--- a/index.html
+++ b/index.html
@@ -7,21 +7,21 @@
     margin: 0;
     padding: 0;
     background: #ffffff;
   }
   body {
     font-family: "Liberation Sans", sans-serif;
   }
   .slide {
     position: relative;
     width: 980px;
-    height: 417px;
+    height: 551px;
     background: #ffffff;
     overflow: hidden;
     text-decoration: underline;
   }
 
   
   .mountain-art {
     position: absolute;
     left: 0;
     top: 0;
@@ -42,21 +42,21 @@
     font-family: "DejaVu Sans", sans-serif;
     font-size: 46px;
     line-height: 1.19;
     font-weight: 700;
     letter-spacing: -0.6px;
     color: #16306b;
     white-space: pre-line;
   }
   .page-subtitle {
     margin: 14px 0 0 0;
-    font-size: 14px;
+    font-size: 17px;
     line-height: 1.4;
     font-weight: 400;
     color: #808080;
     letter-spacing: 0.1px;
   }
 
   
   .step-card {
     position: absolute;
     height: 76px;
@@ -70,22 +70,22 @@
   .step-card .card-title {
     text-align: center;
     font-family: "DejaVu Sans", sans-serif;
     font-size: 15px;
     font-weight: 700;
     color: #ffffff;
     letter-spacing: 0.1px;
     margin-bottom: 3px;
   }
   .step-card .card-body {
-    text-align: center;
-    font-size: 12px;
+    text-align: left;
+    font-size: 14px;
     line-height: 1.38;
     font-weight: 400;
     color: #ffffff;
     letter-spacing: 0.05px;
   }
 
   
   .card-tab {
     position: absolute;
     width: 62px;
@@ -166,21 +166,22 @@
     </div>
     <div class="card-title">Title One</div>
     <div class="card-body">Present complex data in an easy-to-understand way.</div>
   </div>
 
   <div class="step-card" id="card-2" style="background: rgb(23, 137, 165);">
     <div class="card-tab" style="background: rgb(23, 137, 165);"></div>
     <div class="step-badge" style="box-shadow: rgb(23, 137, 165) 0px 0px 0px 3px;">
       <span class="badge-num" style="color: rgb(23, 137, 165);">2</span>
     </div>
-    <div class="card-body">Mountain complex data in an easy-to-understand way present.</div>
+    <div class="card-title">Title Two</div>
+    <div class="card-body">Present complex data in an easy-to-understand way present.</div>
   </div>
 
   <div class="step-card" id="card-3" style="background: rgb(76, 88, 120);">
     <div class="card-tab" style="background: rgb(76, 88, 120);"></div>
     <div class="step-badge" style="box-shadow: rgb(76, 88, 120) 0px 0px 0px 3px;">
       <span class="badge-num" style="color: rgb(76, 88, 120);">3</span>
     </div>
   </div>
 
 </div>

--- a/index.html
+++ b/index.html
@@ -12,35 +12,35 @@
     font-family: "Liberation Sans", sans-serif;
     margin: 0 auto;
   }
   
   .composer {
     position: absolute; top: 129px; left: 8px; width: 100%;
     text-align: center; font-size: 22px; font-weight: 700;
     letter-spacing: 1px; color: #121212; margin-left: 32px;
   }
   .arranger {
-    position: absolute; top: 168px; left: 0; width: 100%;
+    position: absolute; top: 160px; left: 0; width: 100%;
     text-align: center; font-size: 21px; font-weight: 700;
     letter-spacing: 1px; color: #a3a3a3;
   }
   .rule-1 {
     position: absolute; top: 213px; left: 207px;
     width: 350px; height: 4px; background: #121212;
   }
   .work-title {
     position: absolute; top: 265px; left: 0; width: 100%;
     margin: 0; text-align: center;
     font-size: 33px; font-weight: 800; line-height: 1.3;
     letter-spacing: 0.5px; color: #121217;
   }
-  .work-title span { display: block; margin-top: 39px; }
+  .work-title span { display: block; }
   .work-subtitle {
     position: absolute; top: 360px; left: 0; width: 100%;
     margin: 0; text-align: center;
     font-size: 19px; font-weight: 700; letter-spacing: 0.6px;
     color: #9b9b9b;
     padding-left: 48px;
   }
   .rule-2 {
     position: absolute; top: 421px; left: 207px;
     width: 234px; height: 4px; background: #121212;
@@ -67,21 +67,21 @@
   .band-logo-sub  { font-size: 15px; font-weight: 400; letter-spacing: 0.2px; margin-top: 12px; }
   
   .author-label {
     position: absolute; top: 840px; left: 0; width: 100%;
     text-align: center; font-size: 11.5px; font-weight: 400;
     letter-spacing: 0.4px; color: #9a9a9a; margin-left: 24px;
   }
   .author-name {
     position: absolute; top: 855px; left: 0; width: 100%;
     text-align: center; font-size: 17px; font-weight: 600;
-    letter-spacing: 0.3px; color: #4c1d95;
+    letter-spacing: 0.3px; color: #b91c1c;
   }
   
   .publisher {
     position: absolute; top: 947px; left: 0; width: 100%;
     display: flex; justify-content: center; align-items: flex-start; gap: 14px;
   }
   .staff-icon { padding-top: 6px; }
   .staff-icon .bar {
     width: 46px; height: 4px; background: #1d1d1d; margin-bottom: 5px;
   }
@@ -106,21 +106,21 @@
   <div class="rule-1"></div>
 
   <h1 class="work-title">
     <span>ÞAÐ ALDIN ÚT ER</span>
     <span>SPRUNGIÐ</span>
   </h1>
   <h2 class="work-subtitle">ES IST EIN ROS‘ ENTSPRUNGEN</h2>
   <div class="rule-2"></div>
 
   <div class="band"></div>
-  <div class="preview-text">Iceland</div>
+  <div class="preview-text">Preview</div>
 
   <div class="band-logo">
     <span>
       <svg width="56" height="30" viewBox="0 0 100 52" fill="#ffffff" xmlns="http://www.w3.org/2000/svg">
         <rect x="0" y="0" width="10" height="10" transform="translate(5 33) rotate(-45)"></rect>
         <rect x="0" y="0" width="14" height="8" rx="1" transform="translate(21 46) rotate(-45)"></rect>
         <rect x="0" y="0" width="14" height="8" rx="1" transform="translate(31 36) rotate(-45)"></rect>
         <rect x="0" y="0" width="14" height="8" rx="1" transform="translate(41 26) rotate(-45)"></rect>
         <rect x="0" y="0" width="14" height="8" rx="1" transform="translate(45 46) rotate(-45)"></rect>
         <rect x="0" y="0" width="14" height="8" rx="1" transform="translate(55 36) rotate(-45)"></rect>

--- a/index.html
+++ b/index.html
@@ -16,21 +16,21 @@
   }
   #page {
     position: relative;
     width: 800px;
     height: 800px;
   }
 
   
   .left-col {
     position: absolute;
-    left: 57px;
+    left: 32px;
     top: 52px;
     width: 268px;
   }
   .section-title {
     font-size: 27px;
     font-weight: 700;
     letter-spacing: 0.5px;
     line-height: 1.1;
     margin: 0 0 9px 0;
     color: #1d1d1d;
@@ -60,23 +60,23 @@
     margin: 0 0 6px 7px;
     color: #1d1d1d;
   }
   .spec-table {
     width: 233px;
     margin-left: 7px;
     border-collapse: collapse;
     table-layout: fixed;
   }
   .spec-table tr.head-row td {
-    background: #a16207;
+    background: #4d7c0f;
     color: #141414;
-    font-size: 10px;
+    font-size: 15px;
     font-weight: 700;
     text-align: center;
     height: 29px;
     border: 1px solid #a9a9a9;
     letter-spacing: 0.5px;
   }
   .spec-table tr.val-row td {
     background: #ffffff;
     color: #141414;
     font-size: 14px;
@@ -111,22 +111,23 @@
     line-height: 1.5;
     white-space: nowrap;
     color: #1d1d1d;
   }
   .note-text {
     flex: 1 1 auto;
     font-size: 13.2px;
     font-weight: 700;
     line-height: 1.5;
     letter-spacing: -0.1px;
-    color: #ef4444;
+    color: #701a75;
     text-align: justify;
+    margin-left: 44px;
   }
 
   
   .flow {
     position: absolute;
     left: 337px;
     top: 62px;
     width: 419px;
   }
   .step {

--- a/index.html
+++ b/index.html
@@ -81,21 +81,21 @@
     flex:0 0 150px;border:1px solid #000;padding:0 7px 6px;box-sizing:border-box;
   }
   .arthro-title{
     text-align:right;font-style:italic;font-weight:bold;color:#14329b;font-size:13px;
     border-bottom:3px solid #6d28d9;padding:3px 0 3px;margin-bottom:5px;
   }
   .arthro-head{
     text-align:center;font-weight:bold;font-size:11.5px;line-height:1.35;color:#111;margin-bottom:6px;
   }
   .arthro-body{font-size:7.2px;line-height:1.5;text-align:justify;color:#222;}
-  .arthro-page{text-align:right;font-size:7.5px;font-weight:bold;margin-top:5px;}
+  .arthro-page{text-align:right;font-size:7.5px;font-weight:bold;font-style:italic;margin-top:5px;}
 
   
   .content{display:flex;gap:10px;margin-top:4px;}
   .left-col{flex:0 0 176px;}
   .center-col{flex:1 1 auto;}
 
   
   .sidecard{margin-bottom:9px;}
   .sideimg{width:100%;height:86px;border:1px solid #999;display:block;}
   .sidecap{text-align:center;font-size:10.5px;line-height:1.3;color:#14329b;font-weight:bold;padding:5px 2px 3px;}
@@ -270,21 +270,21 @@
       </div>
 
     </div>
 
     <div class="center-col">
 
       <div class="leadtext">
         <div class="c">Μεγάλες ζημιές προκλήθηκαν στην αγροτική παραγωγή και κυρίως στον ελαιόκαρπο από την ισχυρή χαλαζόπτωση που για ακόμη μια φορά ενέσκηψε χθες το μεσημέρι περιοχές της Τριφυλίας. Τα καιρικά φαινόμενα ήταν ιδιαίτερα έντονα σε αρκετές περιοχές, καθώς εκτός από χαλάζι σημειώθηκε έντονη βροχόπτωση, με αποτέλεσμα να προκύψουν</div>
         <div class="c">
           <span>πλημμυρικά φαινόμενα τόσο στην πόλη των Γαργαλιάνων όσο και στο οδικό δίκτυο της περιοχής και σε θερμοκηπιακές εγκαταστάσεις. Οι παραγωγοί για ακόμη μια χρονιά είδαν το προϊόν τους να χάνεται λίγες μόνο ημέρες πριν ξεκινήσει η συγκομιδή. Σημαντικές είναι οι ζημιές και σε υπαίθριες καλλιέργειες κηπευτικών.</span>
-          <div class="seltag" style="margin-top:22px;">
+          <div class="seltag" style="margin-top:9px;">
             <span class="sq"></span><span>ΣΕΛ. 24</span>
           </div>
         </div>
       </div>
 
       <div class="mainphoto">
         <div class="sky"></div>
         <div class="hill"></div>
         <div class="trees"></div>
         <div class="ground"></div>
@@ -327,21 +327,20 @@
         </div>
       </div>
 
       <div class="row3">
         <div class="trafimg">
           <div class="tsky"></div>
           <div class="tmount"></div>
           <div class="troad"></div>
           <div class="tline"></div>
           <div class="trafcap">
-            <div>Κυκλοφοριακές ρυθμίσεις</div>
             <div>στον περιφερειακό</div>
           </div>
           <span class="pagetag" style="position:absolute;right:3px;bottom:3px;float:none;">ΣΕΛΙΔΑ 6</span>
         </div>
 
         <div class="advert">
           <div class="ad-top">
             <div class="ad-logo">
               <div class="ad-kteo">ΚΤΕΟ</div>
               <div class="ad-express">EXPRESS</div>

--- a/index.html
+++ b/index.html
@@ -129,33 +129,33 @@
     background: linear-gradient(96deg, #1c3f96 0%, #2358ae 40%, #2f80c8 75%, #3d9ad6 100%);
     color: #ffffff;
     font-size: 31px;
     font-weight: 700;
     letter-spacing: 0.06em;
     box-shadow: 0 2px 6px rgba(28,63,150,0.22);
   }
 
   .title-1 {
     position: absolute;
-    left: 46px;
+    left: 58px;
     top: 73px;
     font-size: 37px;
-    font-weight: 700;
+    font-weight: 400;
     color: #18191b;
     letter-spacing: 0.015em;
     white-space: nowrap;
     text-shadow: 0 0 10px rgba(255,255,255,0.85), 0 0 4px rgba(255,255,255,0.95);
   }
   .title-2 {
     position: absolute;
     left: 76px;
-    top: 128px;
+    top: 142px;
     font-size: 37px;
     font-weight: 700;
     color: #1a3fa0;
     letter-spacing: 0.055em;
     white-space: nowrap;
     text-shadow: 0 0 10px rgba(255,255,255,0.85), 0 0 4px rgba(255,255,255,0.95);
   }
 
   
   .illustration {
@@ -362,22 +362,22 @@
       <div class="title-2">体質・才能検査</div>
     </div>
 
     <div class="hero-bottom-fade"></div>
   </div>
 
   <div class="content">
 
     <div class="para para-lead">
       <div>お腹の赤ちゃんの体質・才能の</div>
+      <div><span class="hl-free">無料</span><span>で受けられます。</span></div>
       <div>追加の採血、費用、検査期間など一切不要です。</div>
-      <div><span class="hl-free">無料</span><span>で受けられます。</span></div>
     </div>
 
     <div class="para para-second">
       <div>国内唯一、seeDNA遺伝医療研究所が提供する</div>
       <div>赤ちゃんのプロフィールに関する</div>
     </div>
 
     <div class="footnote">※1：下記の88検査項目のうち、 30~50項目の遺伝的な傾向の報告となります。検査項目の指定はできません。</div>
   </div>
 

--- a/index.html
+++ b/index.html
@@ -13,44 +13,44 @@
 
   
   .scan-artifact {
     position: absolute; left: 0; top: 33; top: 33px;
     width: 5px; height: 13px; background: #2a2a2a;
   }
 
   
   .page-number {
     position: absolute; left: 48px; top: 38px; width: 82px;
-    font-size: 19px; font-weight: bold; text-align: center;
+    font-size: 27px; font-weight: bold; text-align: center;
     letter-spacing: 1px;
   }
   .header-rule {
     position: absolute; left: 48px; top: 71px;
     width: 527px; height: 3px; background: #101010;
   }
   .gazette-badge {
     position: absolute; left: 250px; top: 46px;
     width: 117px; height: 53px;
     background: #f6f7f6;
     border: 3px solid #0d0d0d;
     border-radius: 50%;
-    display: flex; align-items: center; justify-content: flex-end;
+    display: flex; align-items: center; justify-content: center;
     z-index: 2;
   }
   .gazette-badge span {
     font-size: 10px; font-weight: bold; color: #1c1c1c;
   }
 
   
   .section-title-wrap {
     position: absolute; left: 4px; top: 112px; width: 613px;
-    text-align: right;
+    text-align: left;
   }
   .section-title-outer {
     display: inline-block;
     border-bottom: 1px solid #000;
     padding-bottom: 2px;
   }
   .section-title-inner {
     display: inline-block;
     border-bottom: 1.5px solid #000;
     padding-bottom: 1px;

***

> PROBLEM TO SOLVE:
Every line above that contains the word "staff" should be reported.

> ANSWER SECTION:
   .staff-icon { padding-top: 6px; }
   .staff-icon .bar {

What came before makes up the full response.